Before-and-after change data
● ● ● ● ● ● ●
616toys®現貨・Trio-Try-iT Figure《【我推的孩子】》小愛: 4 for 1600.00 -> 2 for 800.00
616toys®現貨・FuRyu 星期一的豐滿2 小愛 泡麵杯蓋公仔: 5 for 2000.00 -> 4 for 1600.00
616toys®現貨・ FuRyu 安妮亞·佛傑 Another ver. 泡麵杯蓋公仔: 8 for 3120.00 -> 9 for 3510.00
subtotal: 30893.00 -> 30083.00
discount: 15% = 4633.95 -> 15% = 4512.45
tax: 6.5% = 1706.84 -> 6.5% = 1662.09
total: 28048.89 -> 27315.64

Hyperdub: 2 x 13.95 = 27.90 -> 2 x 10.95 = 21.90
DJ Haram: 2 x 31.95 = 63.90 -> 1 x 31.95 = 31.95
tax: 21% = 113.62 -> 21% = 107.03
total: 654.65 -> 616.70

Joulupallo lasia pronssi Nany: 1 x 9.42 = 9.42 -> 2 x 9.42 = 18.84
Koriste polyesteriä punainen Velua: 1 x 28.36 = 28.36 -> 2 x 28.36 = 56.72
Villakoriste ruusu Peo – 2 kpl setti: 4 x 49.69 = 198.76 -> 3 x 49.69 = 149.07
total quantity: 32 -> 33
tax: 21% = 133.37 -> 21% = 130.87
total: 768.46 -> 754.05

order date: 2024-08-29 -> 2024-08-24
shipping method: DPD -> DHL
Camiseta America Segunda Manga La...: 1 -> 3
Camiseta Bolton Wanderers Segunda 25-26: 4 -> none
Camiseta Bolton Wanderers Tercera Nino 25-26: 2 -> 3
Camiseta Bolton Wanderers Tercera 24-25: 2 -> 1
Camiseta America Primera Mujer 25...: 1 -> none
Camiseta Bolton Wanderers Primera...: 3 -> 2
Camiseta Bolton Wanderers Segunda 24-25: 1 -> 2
● ● ● ● ● ● ●
> [PROBLEM]: Repeat, word for word, all the lines above.

> [ANSWER AREA]:
616toys®現貨・Trio-Try-iT Figure《【我推的孩子】》小愛: 4 for 1600.00 -> 2 for 800.00
616toys®現貨・FuRyu 星期一的豐滿2 小愛 泡麵杯蓋公仔: 5 for 2000.00 -> 4 for 1600.00
616toys®現貨・ FuRyu 安妮亞·佛傑 Another ver. 泡麵杯蓋公仔: 8 for 3120.00 -> 9 for 3510.00
subtotal: 30893.00 -> 30083.00
discount: 15% = 4633.95 -> 15% = 4512.45
tax: 6.5% = 1706.84 -> 6.5% = 1662.09
total: 28048.89 -> 27315.64

Hyperdub: 2 x 13.95 = 27.90 -> 2 x 10.95 = 21.90
DJ Haram: 2 x 31.95 = 63.90 -> 1 x 31.95 = 31.95
tax: 21% = 113.62 -> 21% = 107.03
total: 654.65 -> 616.70

Joulupallo lasia pronssi Nany: 1 x 9.42 = 9.42 -> 2 x 9.42 = 18.84
Koriste polyesteriä punainen Velua: 1 x 28.36 = 28.36 -> 2 x 28.36 = 56.72
Villakoriste ruusu Peo – 2 kpl setti: 4 x 49.69 = 198.76 -> 3 x 49.69 = 149.07
total quantity: 32 -> 33
tax: 21% = 133.37 -> 21% = 130.87
total: 768.46 -> 754.05

order date: 2024-08-29 -> 2024-08-24
shipping method: DPD -> DHL
Camiseta America Segunda Manga La...: 1 -> 3
Camiseta Bolton Wanderers Segunda 25-26: 4 -> none
Camiseta Bolton Wanderers Tercera Nino 25-26: 2 -> 3
Camiseta Bolton Wanderers Tercera 24-25: 2 -> 1
Camiseta America Primera Mujer 25...: 1 -> none
Camiseta Bolton Wanderers Primera...: 3 -> 2
Camiseta Bolton Wanderers Segunda 24-25: 1 -> 2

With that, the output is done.